Le débat est sans fin. Ce dimanche, les 220 propriétaires du site – qui est entièrement privé, le reste de l’île étant une zone militaire interdite – devaient justement tenir leur assemblée générale pour discuter d’une éventuelle ouverture des rues du hameau aux culs-nus. Un épiphénomène sur une île où l’essentiel, pour une immense majorité des habitants, est de préserver « l’esprit » du naturisme: « Etre nu, c’est un fil conducteur, ce qui compte c’est le respect, la tolérance », énonce doctement Michel Poulet, vêtu uniquement de baskets noires, auprès de son épouse Framboise, tous deux fraîchement retraités de l’Education nationale.

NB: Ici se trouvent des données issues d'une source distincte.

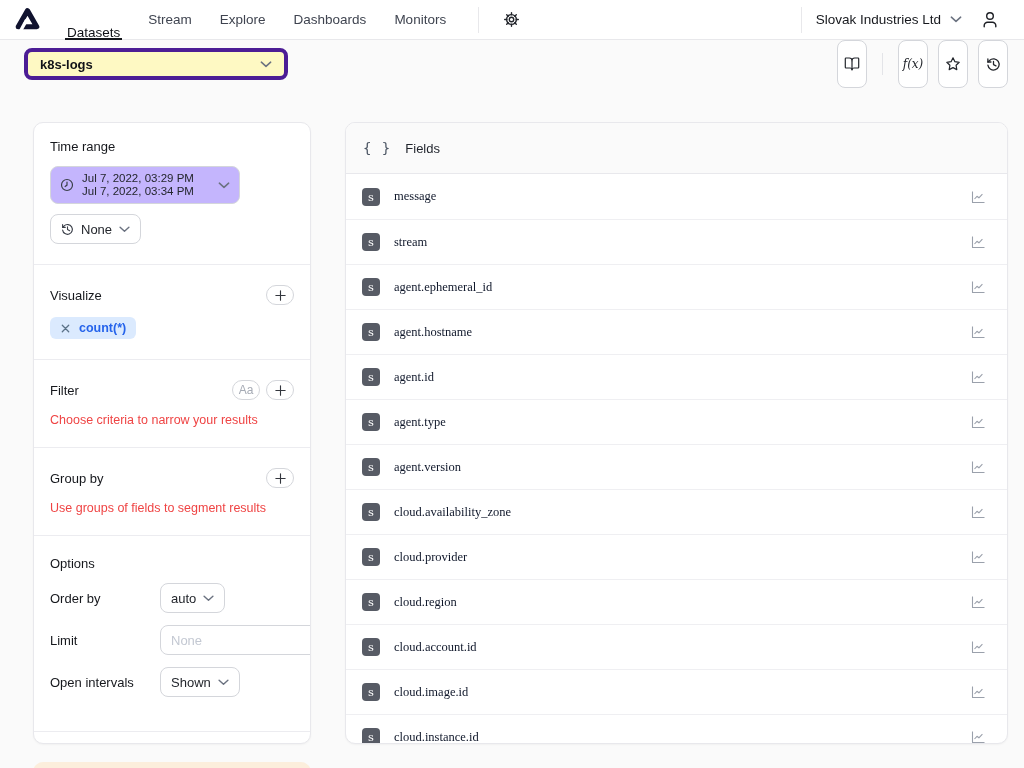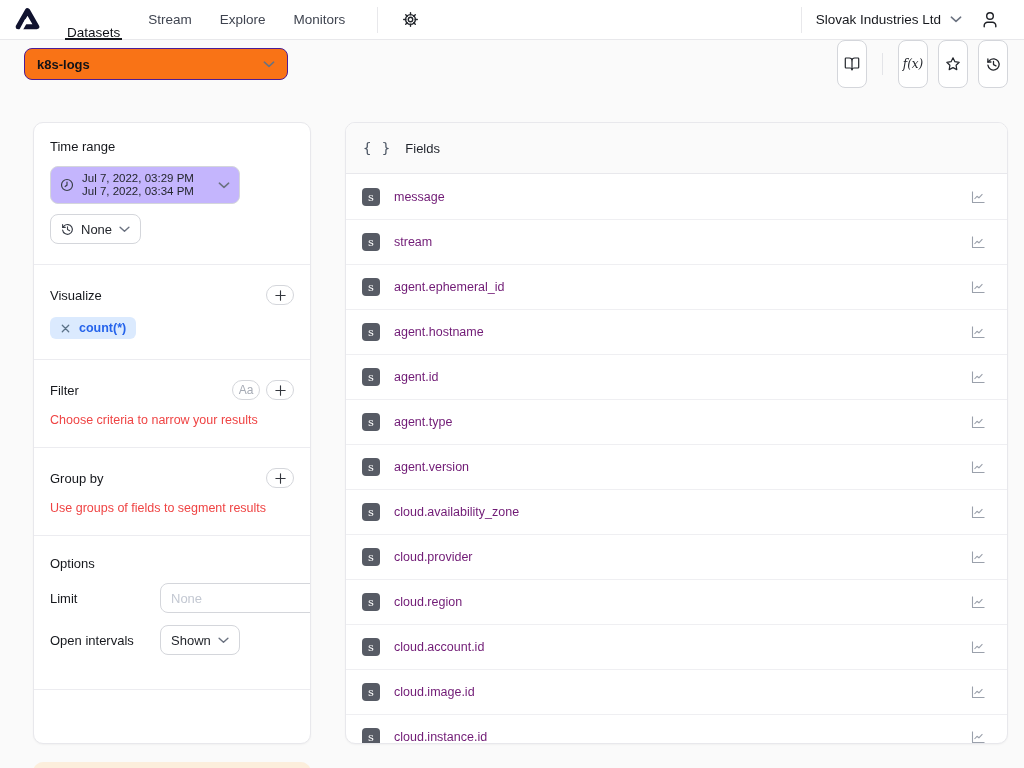"Dashboards" div.tab { html: none -> <div> <span>Dashboards</span> </div> }
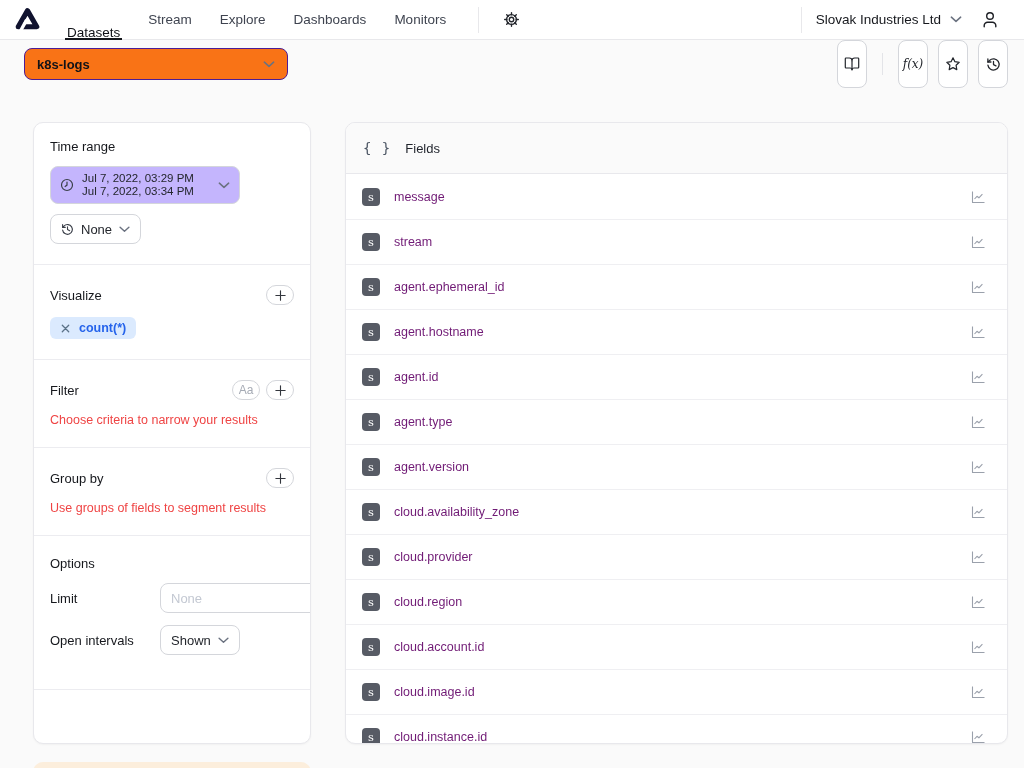"k8s-logs" .dataset-select { background: #f97316 -> #fef9c3; border: 1px solid #4c1d95 -> 4px solid #4c1d95 }
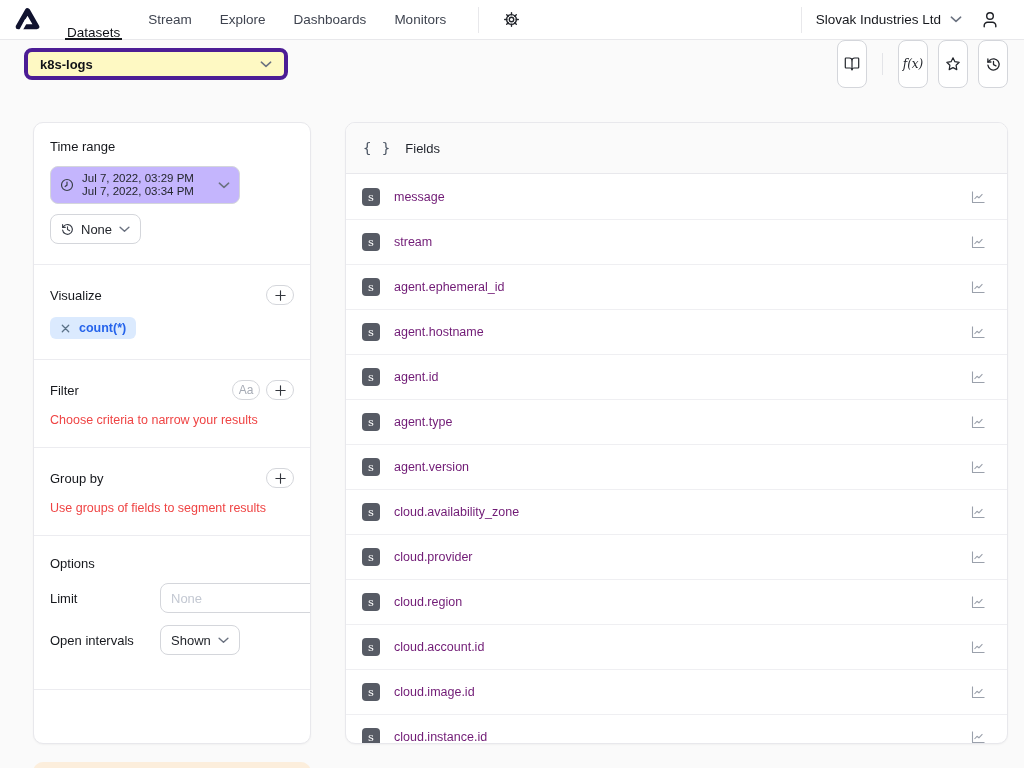"message" .fname { color: #701a75 -> #0f172a; font-family: Liberation Sans, sans-serif -> Liberation Serif, serif }
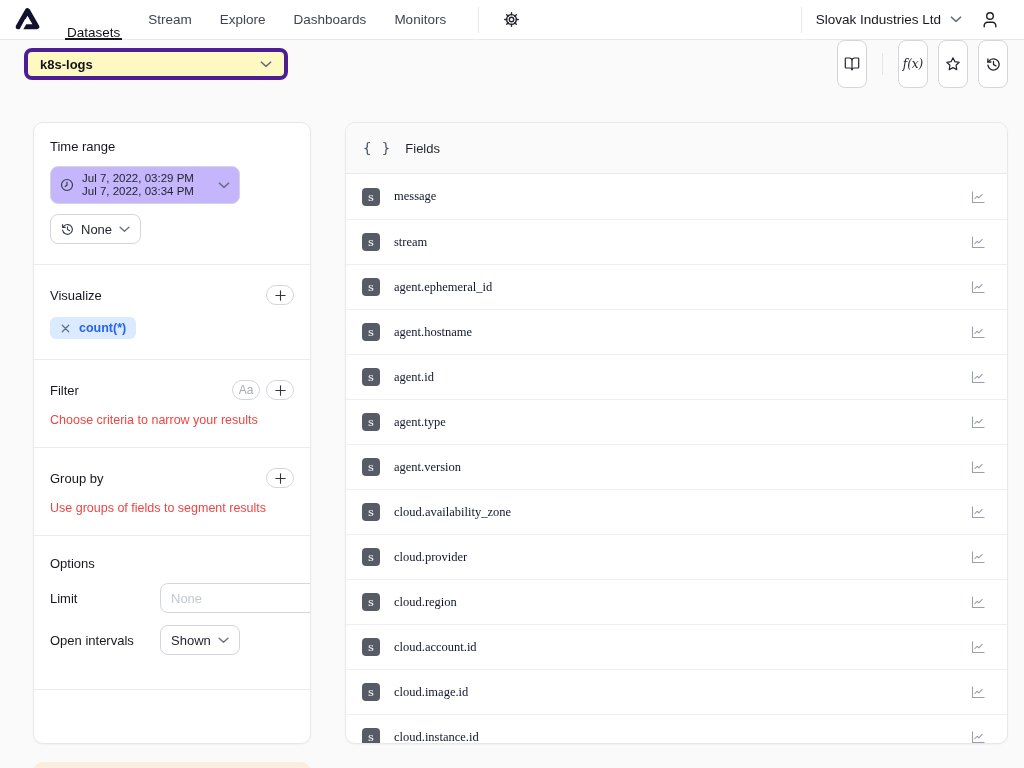"Order by" div.opt-row { html: none -> <div> <span>Order by</span> <div> <span>auto</span> <svg> <path></path> </svg> </div> </div> }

Banalisation des seins nus

Tolérance envers les « textiles », certes, mais surtout respect de la nature, du silence, du paysage. Dans l’esprit des deux médecins fondateurs de Héliopolis (« la cité du soleil », nom officiel du site), s’exposer nu était une manière de se régénérer au contact des trois éléments: « Sentir l’eau sur son corps, toucher les plantes, chauffer au soleil…, c’est cela notre naturisme », résume Suzanne Zeiler, 81 ans. Cette doyenne de l’île est arrivée dans les années 1950, « où il n’était pas facile pour une femme de se mettre nue », rappelle-t-elle.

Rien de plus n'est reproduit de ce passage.